Commands are also set to the engage or move directive, which function similarly to an attack-move versus move command in other games. The defend directive is also in this section, but is only usable on line commands.
- Engage – “Attack Move” directive, units attached to the command will leave their position to attack nearby enemies. This command can be re-selected to apply the conquer or haste flags. With conquer, units will capture territory before resuming their path. Haste explained more below.
- Move – Units attached to the command will prioritize moving along the path, only shooting at enemies in the way. This command can be re-selected to apply the haste flag, and is useful for retreating or quickly getting units through an entrenchment.

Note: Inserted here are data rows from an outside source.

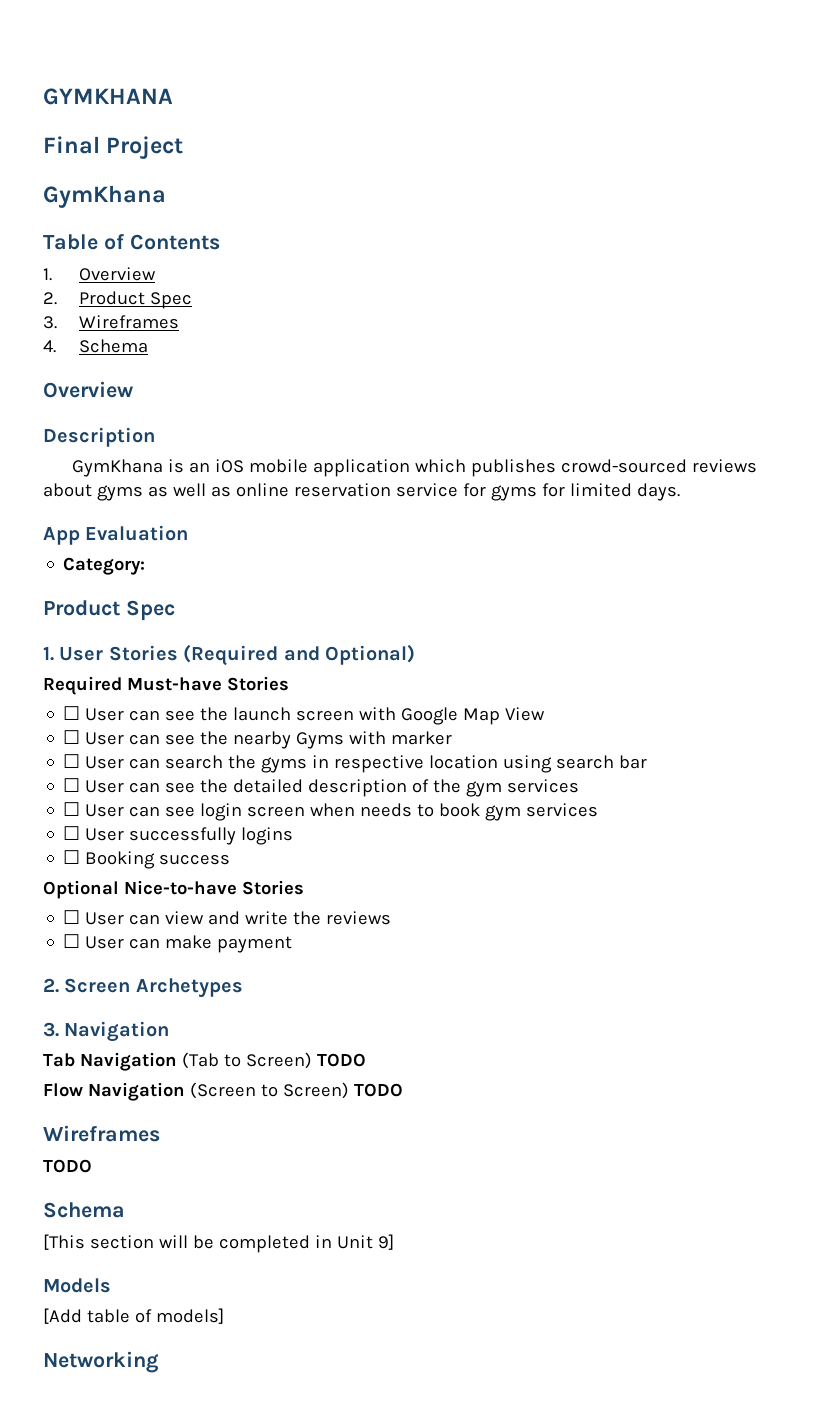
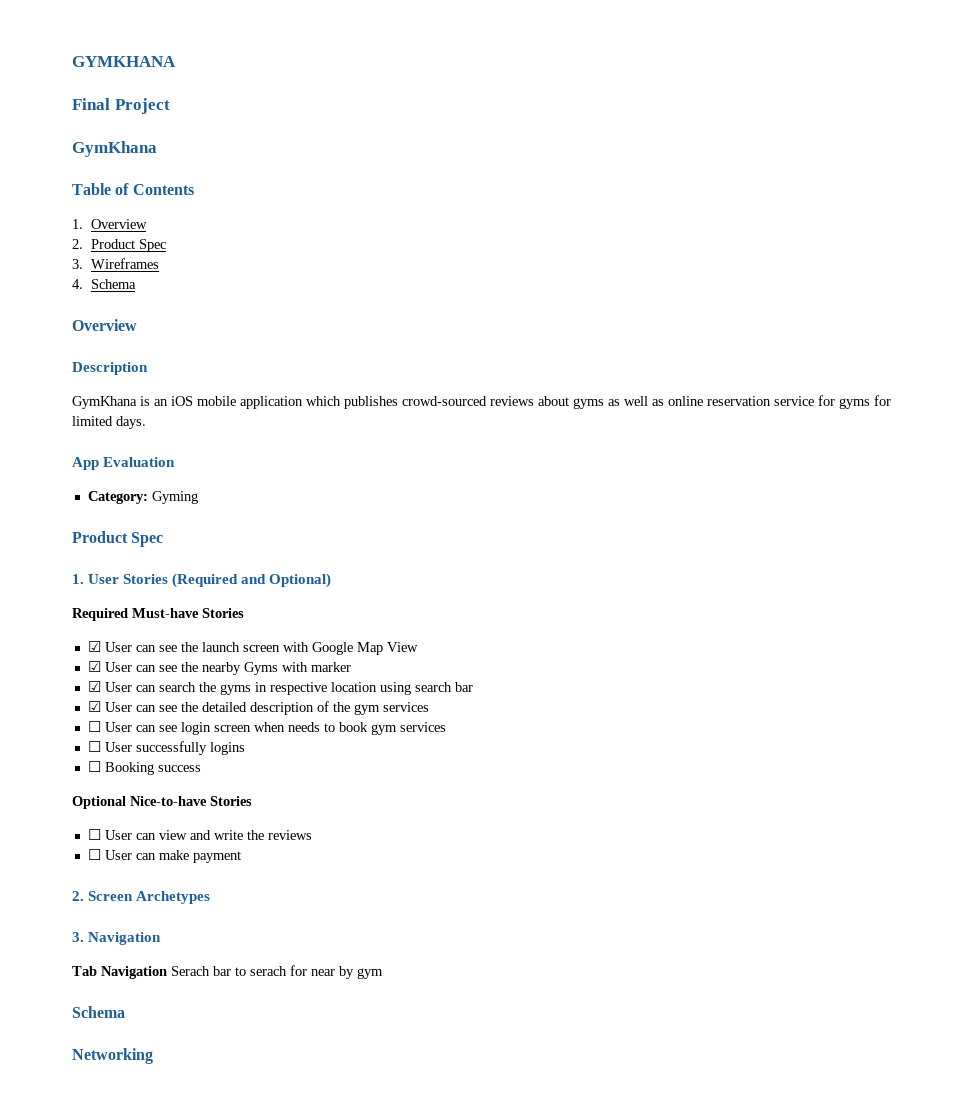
- Category:
+ Category: Gyming
- ☐ User can see the launch screen with Google Map View
+ ☑ User can see the launch screen with Google Map View
- ☐ User can see the nearby Gyms with marker
+ ☑ User can see the nearby Gyms with marker
- ☐ User can search the gyms in respective location using search bar
+ ☑ User can search the gyms in respective location using search bar
- ☐ User can see the detailed description of the gym services
+ ☑ User can see the detailed description of the gym services
- Tab Navigation (Tab to Screen) TODO
- Flow Navigation (Screen to Screen) TODO
- Wireframes
- TODO
+ Tab Navigation Serach bar to serach for near by gym
  Schema
- [This section will be completed in Unit 9]
- Models
- [Add table of models]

Haste is a modifying flag that makes units move 30% faster, but consume hp/energy to do so.
- Defend – Units assigned to this line will entrench over 5 seconds, costing hp/energy to do so, but granting a 20% attack and 30% armor boost in the direction of the entrenchment.
Control Tips/Unexplained Mechanics
- Units will prioritize filling defensive lines -> points -> paths. Units in the attraction range of multiple commands of the same priority will split between them.
- Most commands can be re-selected to widen them, allowing multiple units to engage at once rather than going in one by one.
- If no units are selected when drawing a command, it will default to artillery and infantry on ground and naval units except transport ships on water.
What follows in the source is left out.